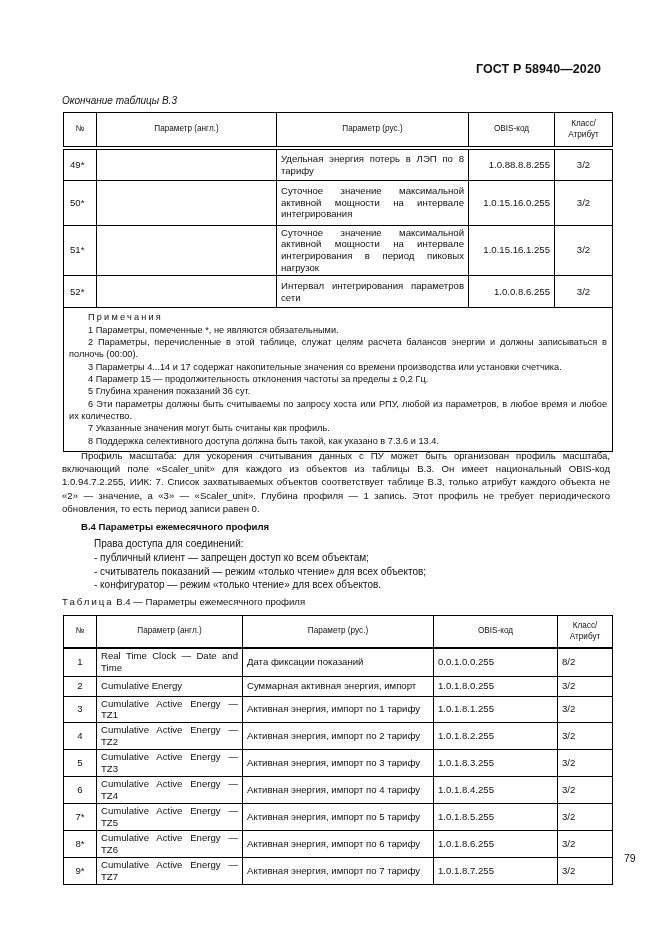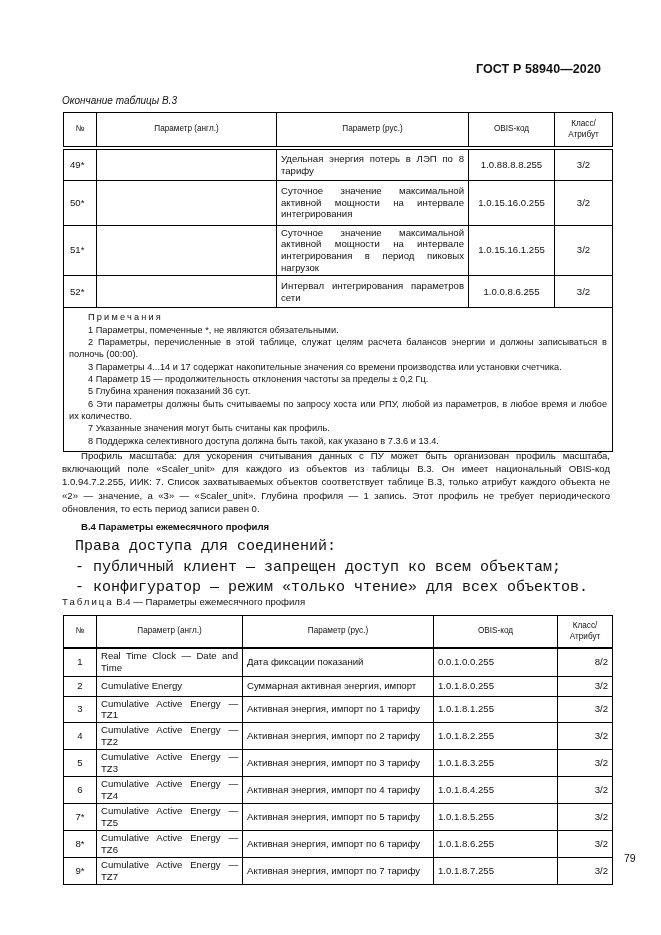--- a/index.html
+++ b/index.html
@@ -22,7 +22,7 @@
   #t3 thead tr th { height: 31px; border-bottom: 4px double #000; }
   #t3 td.num { text-align: left; padding-left: 6px; }
   #t3 td.ru { text-align: justify; }
-  #t3 td.obis { text-align: center; }
+  #t3 td.obis { text-align: right; }
   #t3 td.cls { text-align: center; }
   #t3 td.notes { text-align: justify; padding: 3px 5px 4px 5px; font-size: 9.2px; line-height: 1.34; }
   .note-title { letter-spacing: 2.2px; padding-left: 19px; }

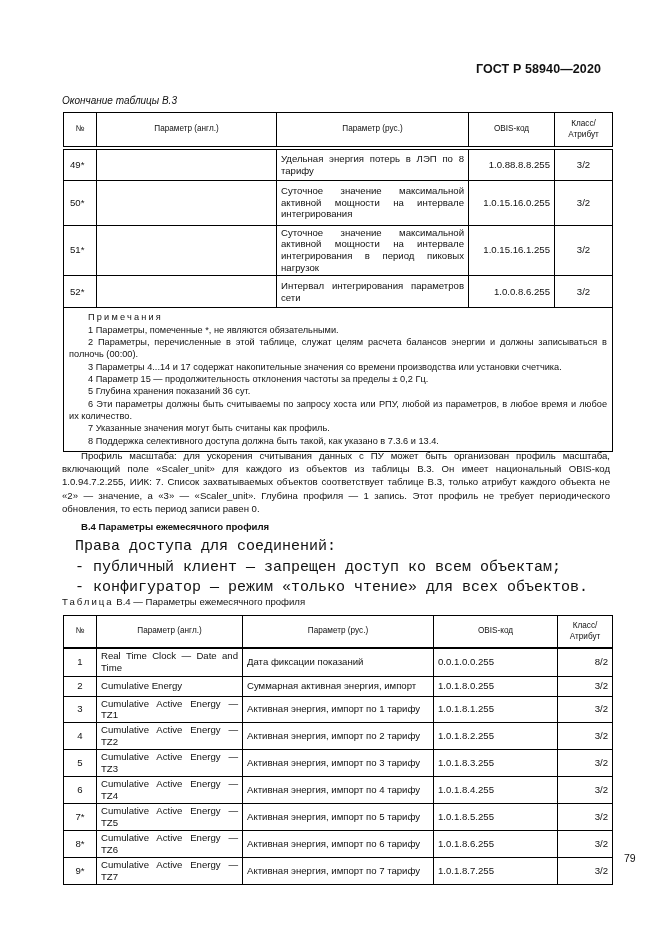--- a/index.html
+++ b/index.html
@@ -35,7 +35,7 @@
     position: absolute; left: 81px; top: 521px; font-size: 9.6px; font-weight: bold;
   }
   .access {
-    position: absolute; left: 75px; top: 537px; font-size: 15px; line-height: 1.38; font-family: Liberation Mono, monospace;
+    position: absolute; left: 94px; top: 537px; font-size: 10px; line-height: 1.38;
   }
   .table-caption {
     position: absolute; left: 62px; top: 596px; font-size: 9.6px;

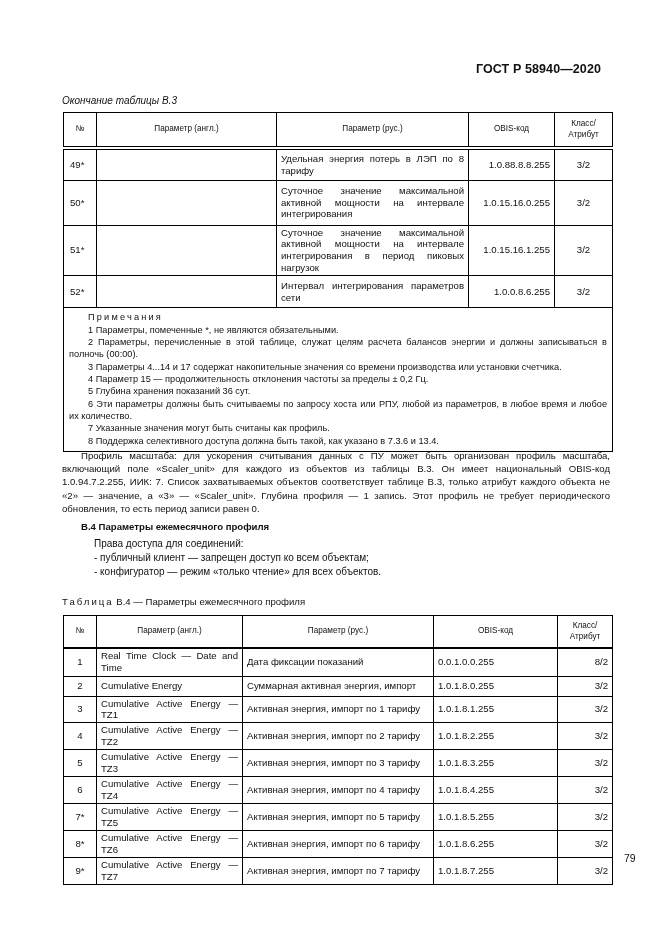--- a/index.html
+++ b/index.html
@@ -127,6 +127,7 @@
 <div class="access">
   <div>Права доступа для соединений:</div>
   <div>- публичный клиент — запрещен доступ ко всем объектам;</div>
+  <div>- считыватель показаний — режим «только чтение» для всех объектов;</div>
   <div>- конфигуратор — режим «только чтение» для всех объектов.</div>
 </div>
 

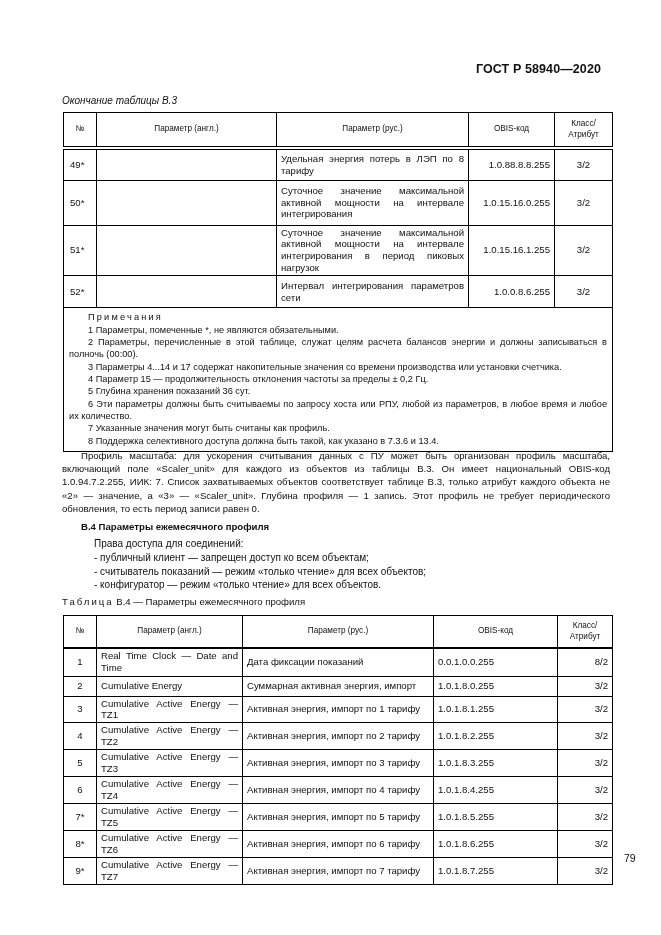--- a/index.html
+++ b/index.html
@@ -45,7 +45,7 @@
   #t4 thead tr th { height: 29px; border-bottom: 2.5px solid #000; }
   #t4 td { height: 16px; }
   #t4 td.num { text-align: center; }
-  #t4 td.cls { text-align: right; }
+  #t4 td.cls { text-align: left; }
   #t4 td.en { text-align: justify; }
   .page-number {
     position: absolute; top: 852px; left: 588px; font-size: 10.5px; margin-left: 36px;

———

▸ Problem statement
Which lines in the records above include the word "только"? Copy them out.

▸ Result of this exercise
+  <div>- считыватель показаний — режим «только чтение» для всех объектов;</div>
   <div>- конфигуратор — режим «только чтение» для всех объектов.</div>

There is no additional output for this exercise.